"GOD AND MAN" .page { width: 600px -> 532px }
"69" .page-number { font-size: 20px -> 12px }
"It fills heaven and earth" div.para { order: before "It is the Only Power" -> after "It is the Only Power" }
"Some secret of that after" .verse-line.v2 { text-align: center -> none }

---

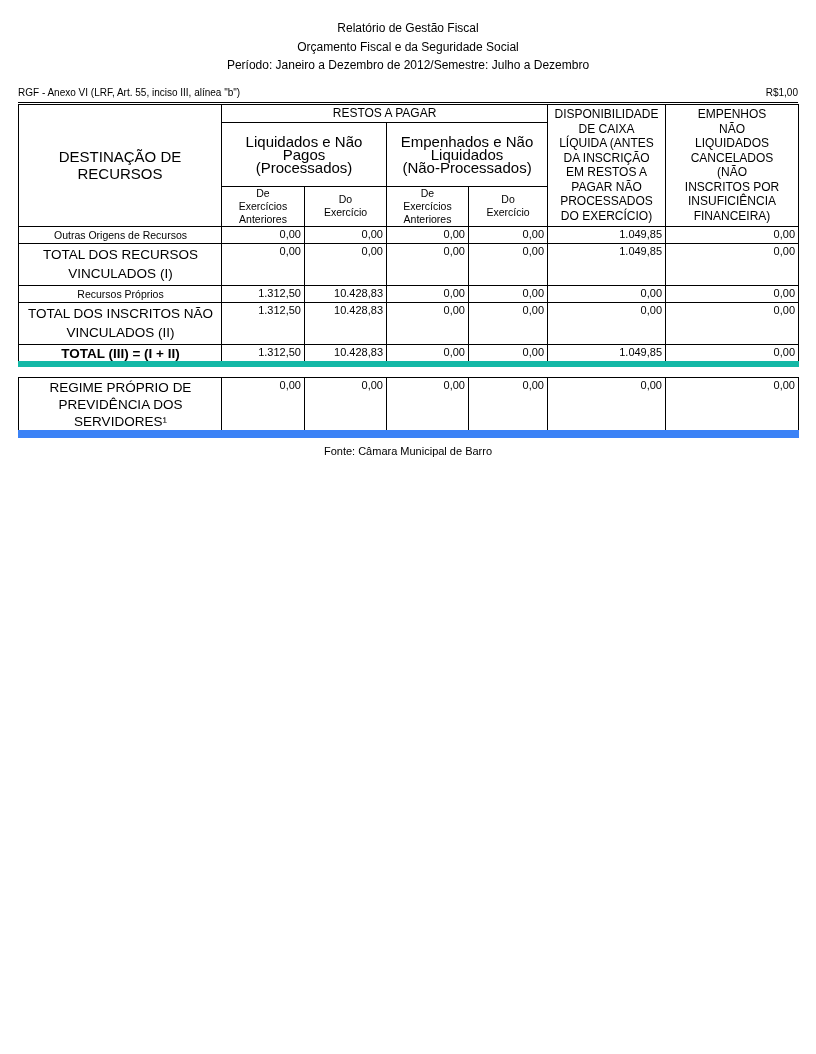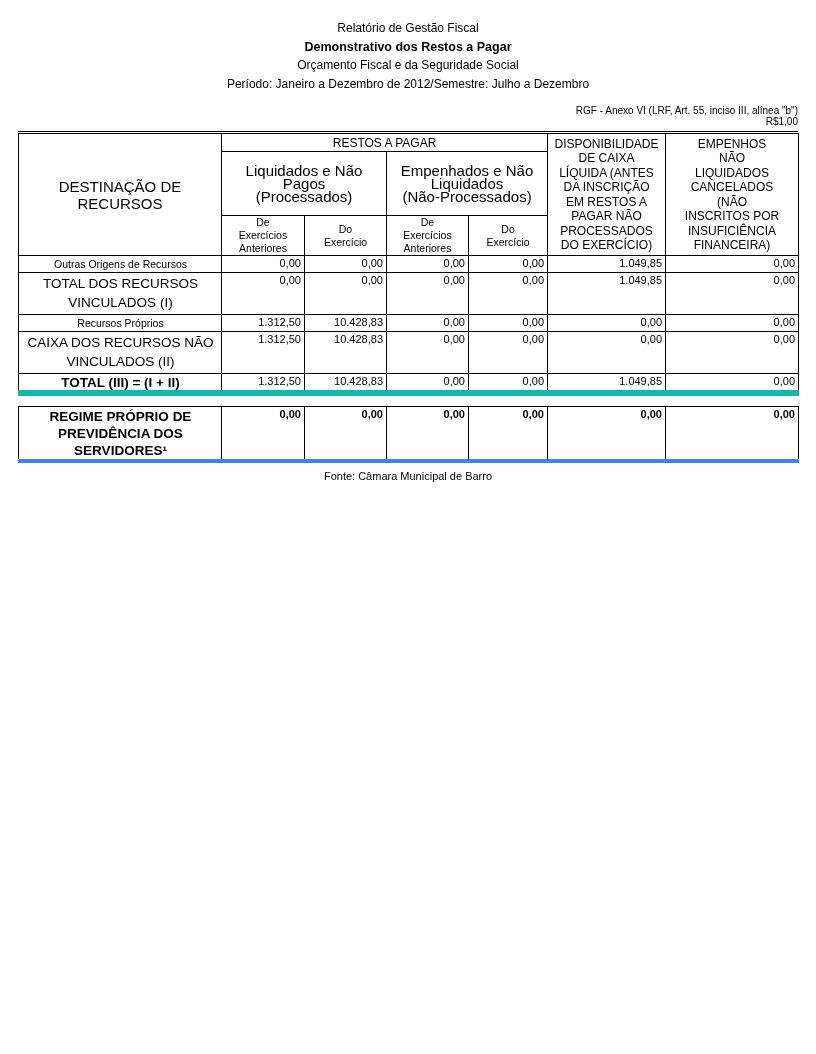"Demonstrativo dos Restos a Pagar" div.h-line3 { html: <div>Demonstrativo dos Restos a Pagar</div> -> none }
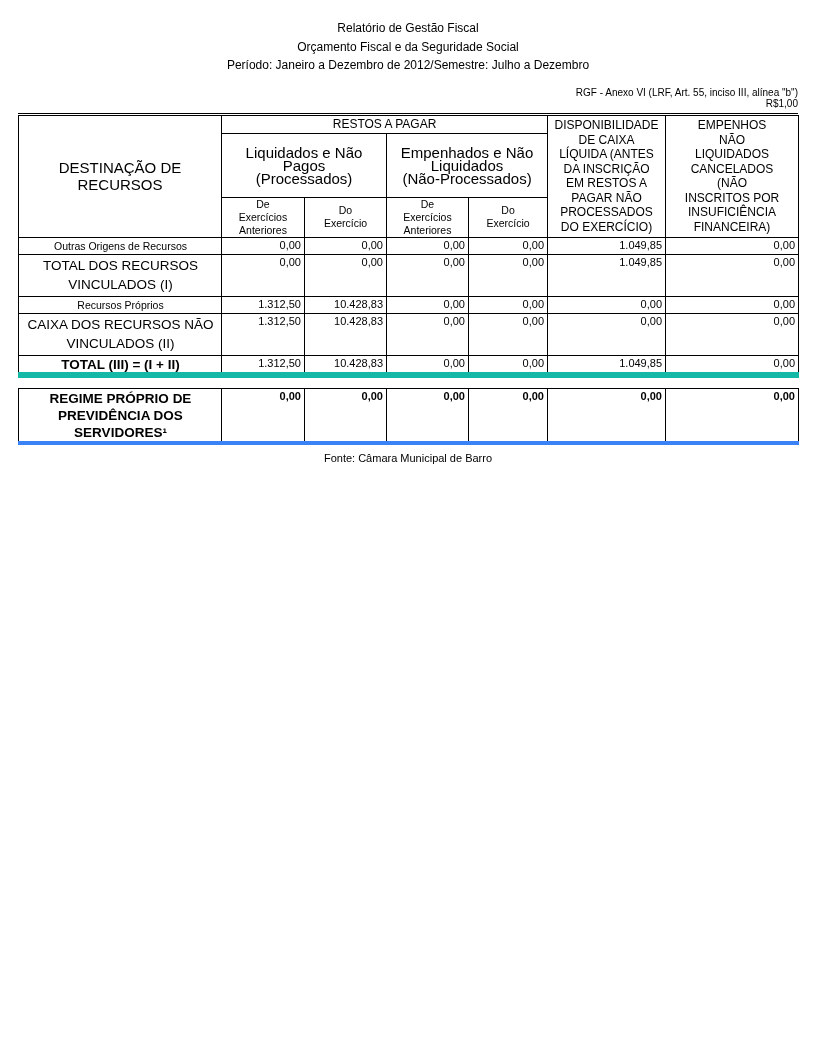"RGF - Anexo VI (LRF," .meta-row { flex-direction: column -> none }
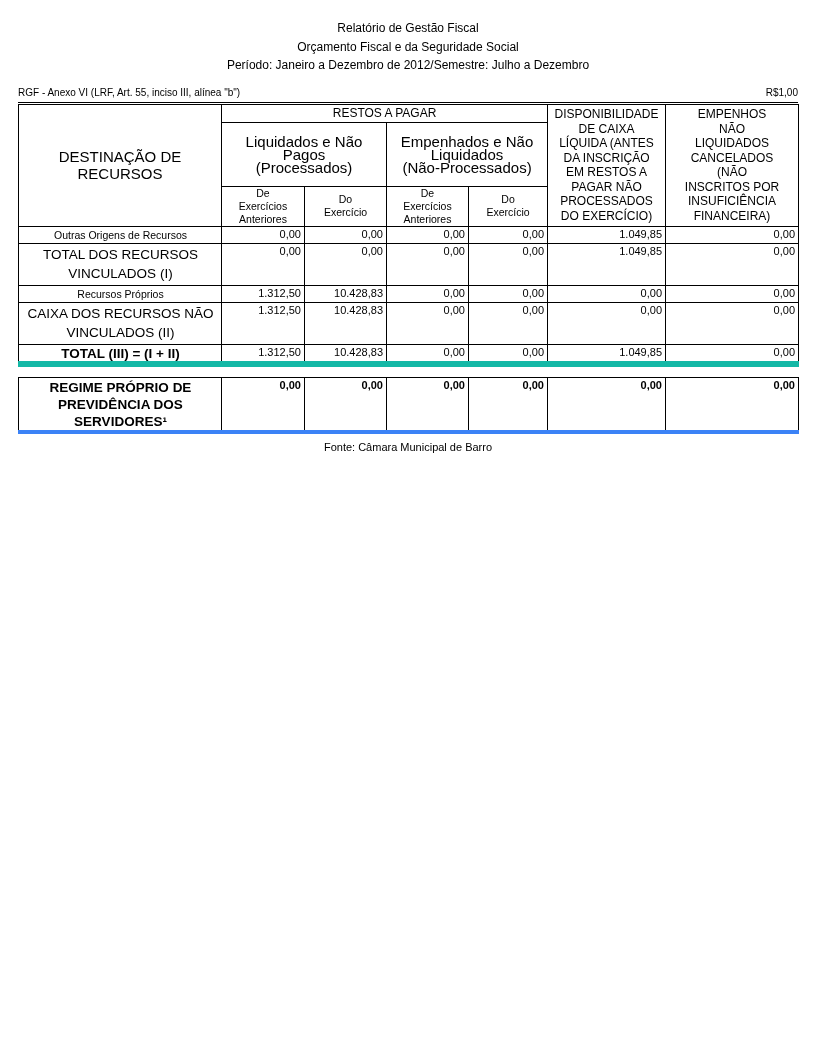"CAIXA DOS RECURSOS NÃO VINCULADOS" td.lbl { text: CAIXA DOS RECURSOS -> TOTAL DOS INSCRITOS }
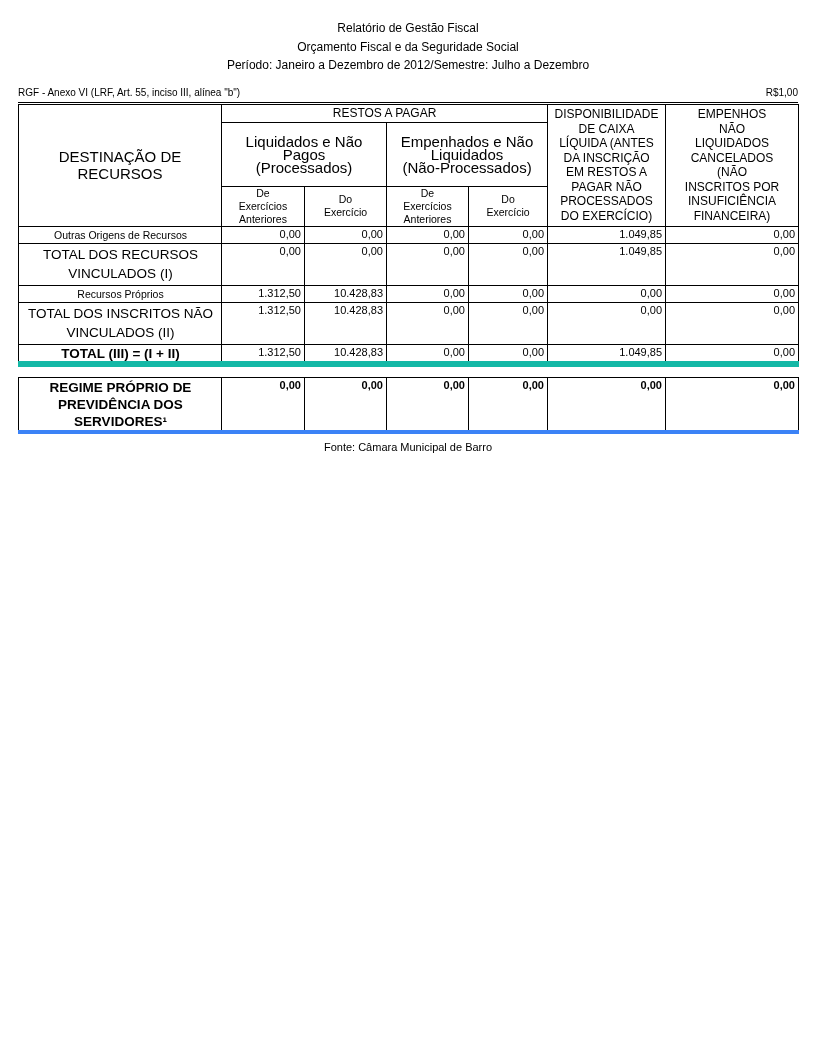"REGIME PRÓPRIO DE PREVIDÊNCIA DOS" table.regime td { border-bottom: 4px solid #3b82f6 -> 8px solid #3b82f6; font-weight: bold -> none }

---

# [What the task requires]
In the listing above, find the line containing "html: <div>Demonstrativo dos". Output it and every line after it up to and including the line containing "PRÓPRIO DE PREVIDÊNCIA", exactly, but skip the pictures.

# [Task result]
"Demonstrativo dos Restos a Pagar" div.h-line3 { html: <div>Demonstrativo dos Restos a Pagar</div> -> none }
"RGF - Anexo VI (LRF," .meta-row { flex-direction: column -> none }
"CAIXA DOS RECURSOS NÃO VINCULADOS" td.lbl { text: CAIXA DOS RECURSOS -> TOTAL DOS INSCRITOS }
"REGIME PRÓPRIO DE PREVIDÊNCIA DOS" table.regime td { border-bottom: 4px solid #3b82f6 -> 8px solid #3b82f6; font-weight: bold -> none }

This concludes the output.